Neal has extensive experience in matters of patent, constitutional, technology, securities, criminal, employment, and tribal law. He has orally argued 39 cases before the Supreme Court of the United States, with 37 of them in the last nine years. In the 2016-17 term alone, Neal argued seven cases in six separate arguments at the Supreme Court, far more than any other advocate in the nation—nearly 10% of the docket. His 2017 win in Bristol Myers Squibb v. Superior Court was a landmark victory for personal jurisdiction law.
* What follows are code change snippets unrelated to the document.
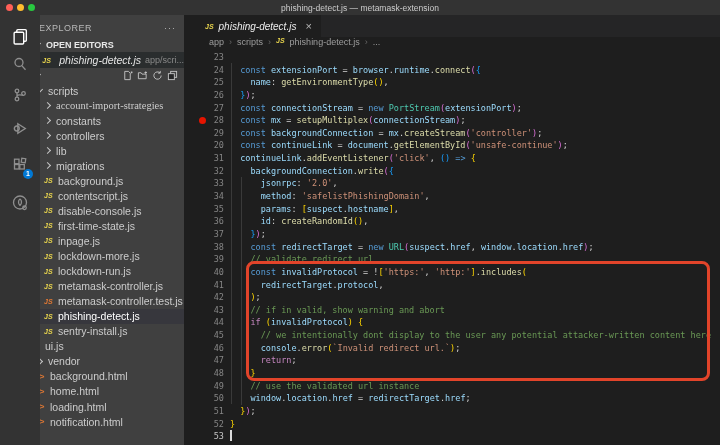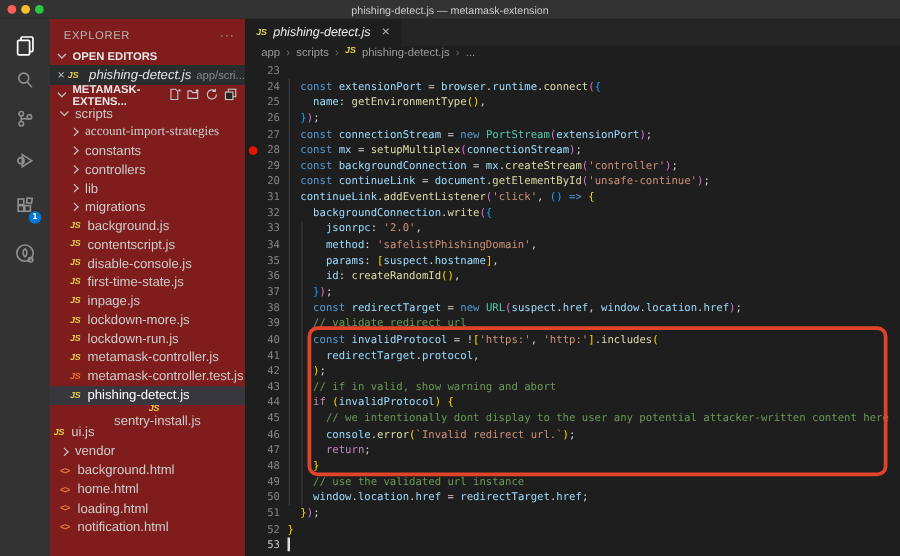"EXPLORER" .sidebar { background: #7f1d1d -> #404040; left: 40px -> 28px }
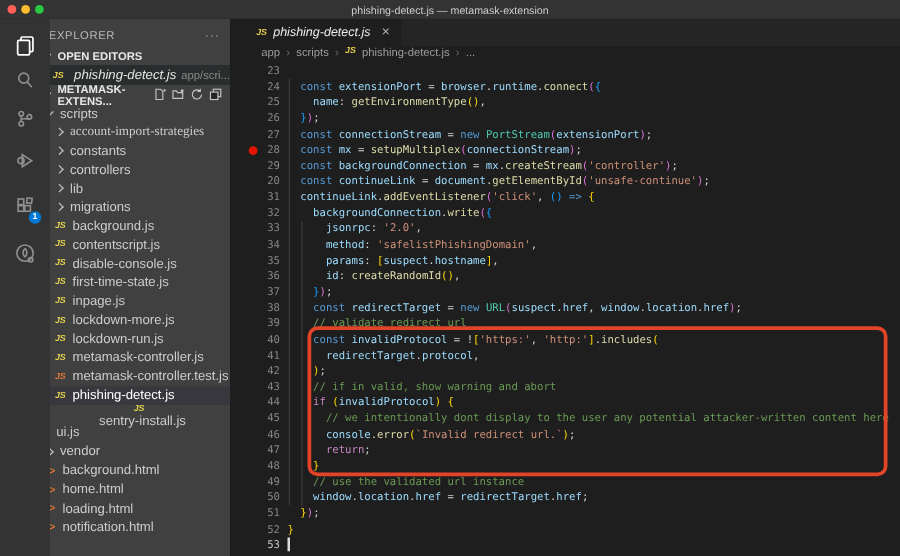"METAMASK-EXTENS..." span { html: <span>METAMASK-EXTENS...</span> -> none }
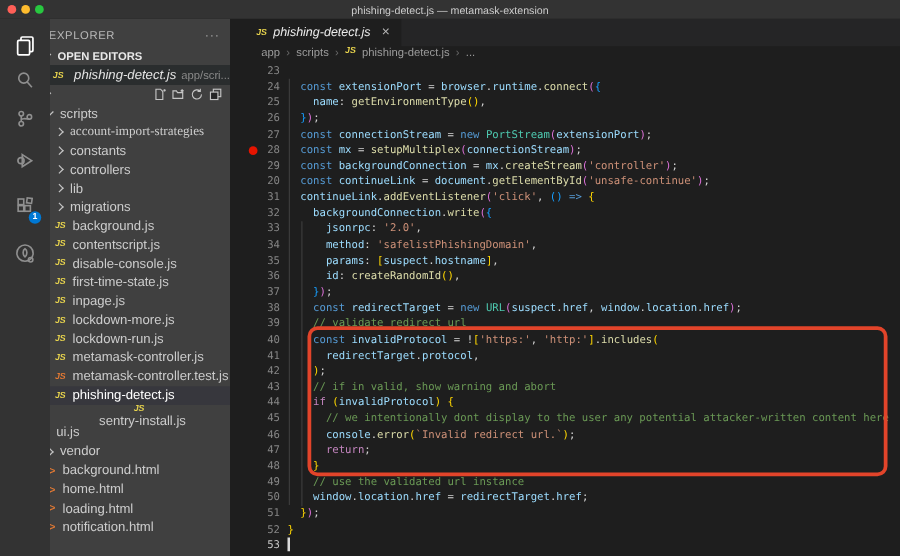"sentry-install.js" div.tree-row { flex-direction: column -> none }
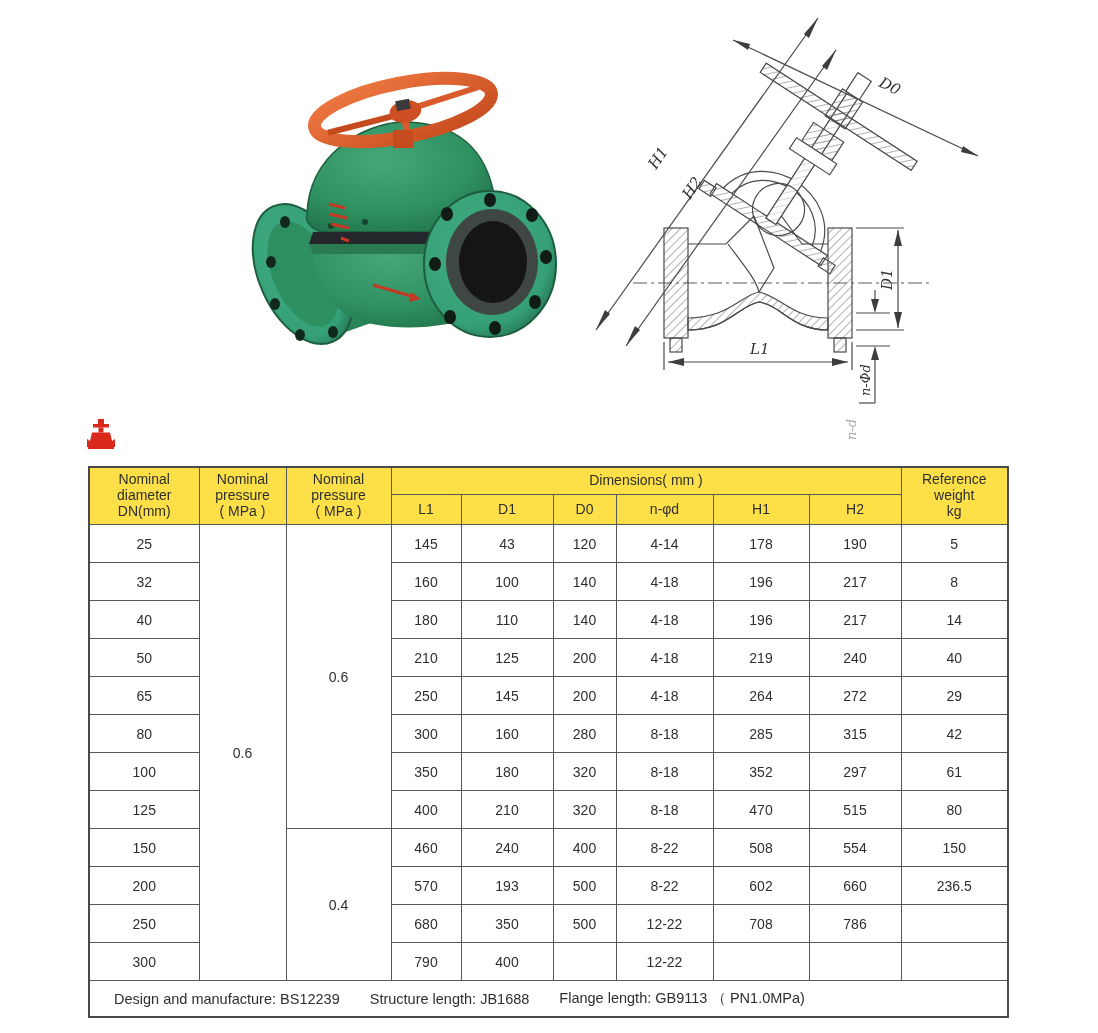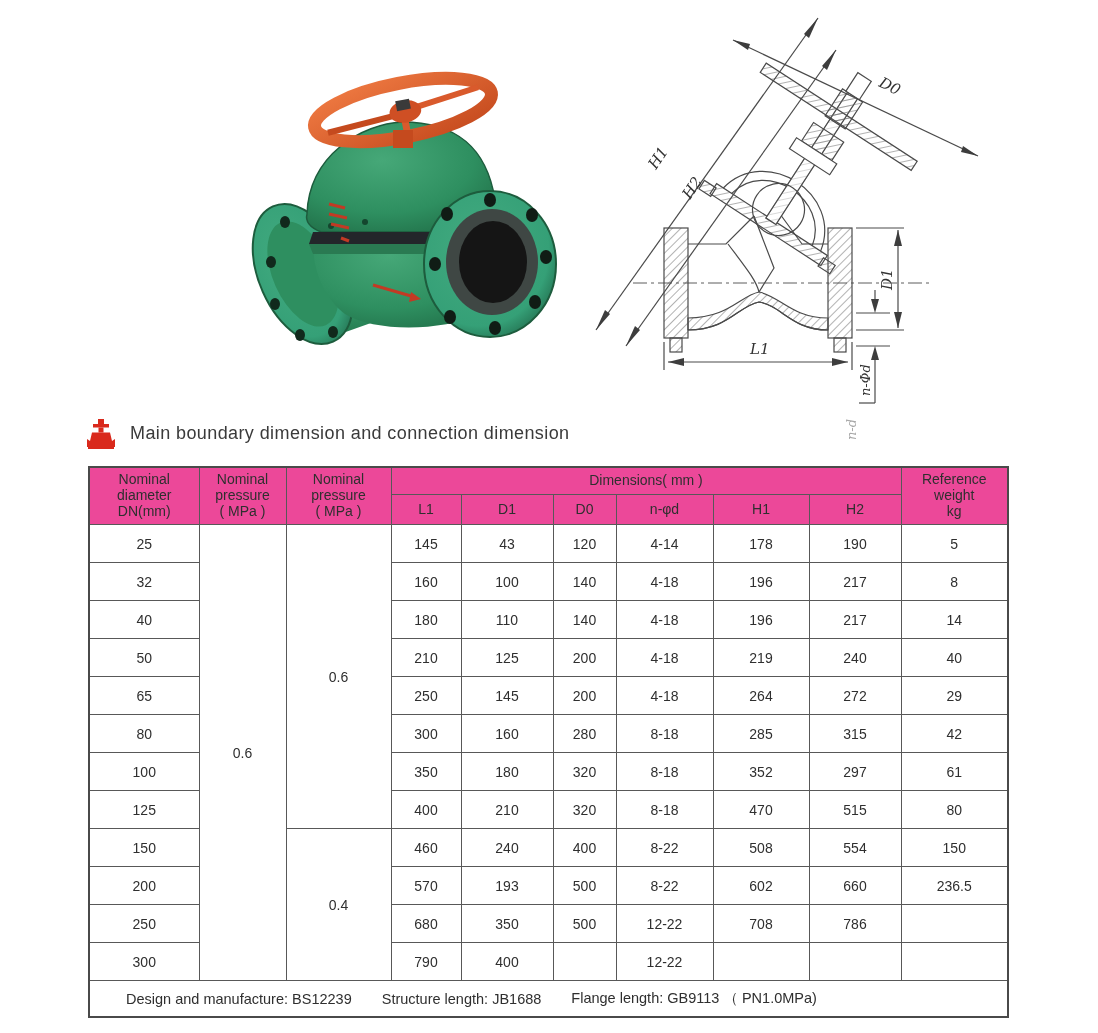"Main boundary dimension and connection" span.title { html: <span>Main boundary dimension and connection dimension</span> -> none }
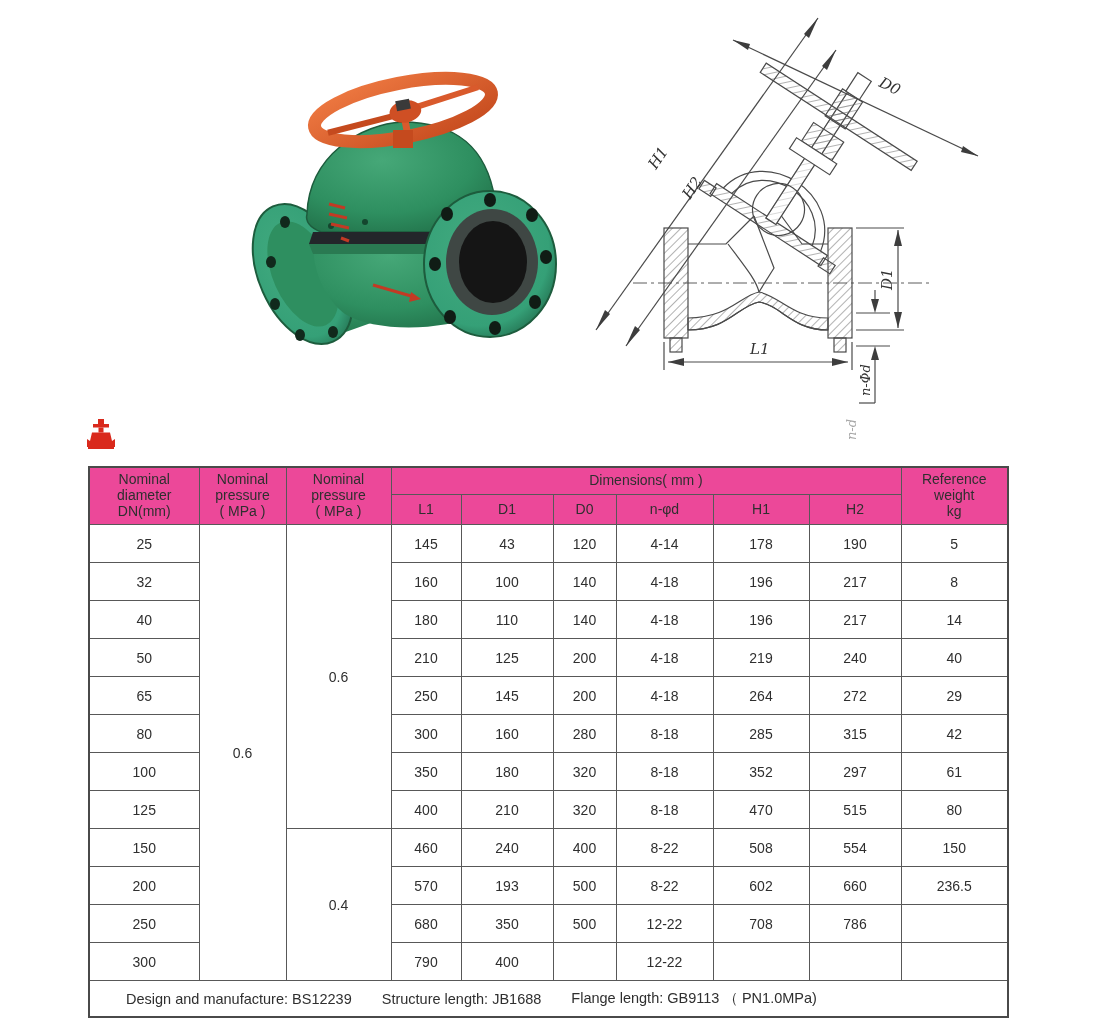"Nominal" .tbl thead th { background: #ec4899 -> #fde047 }
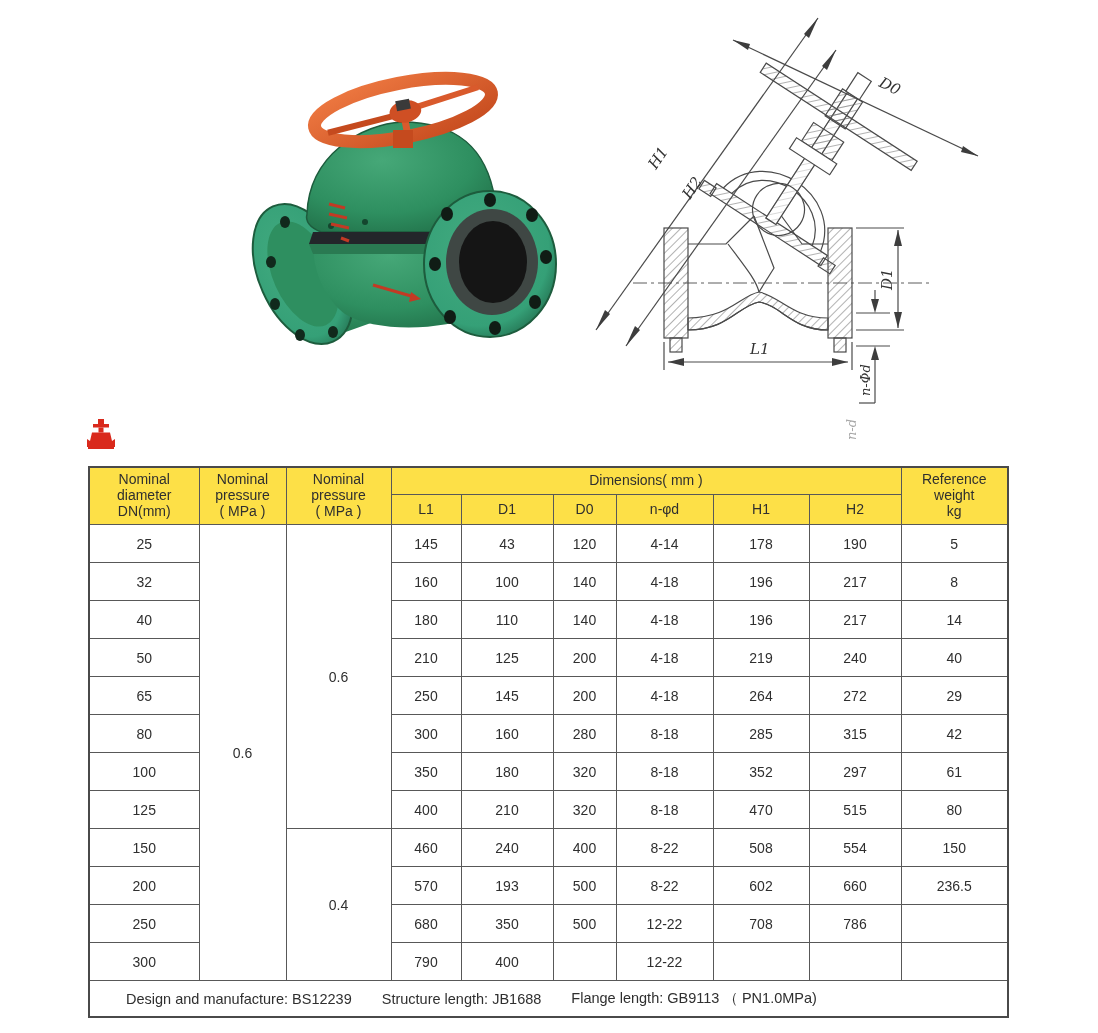"Design and manufacture: BS12239" .footer-inner { padding-left: 36px -> 24px }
Prior to joining Hogan Lovells, Neal served as Acting Solicitor General of the United States, where he argued several major Supreme Court cases involving a variety of issues, such as his successful defense of the constitutionality of the Voting Rights Act of 1965, his victorious defense of former Attorney General John Ashcroft for alleged abuses in the war on terror, his unanimous victory against eight states who sued the nation’s leading power plants for contributing to global warming, and a variety of other matters. As Acting Solicitor General, Neal was responsible for representing the federal government of the United States in all appellate matters before the U.S. Supreme Court and the Courts of Appeals throughout the nation. He served as Counsel of Record hundreds of times in the U.S. Supreme Court. He was also the only head of the Solicitor General’s office to argue a case in the U.S. Court of Appeals for the Federal Circuit, on the important question of whether certain aspects of the human genome were patentable.
Neal has also served as a law professor for over two decades at Georgetown University Law Center, where he was one of the youngest professors to have received tenure and a chaired professorship in the university’s history. He has also served as a visiting professor at both Harvard and Yale law schools.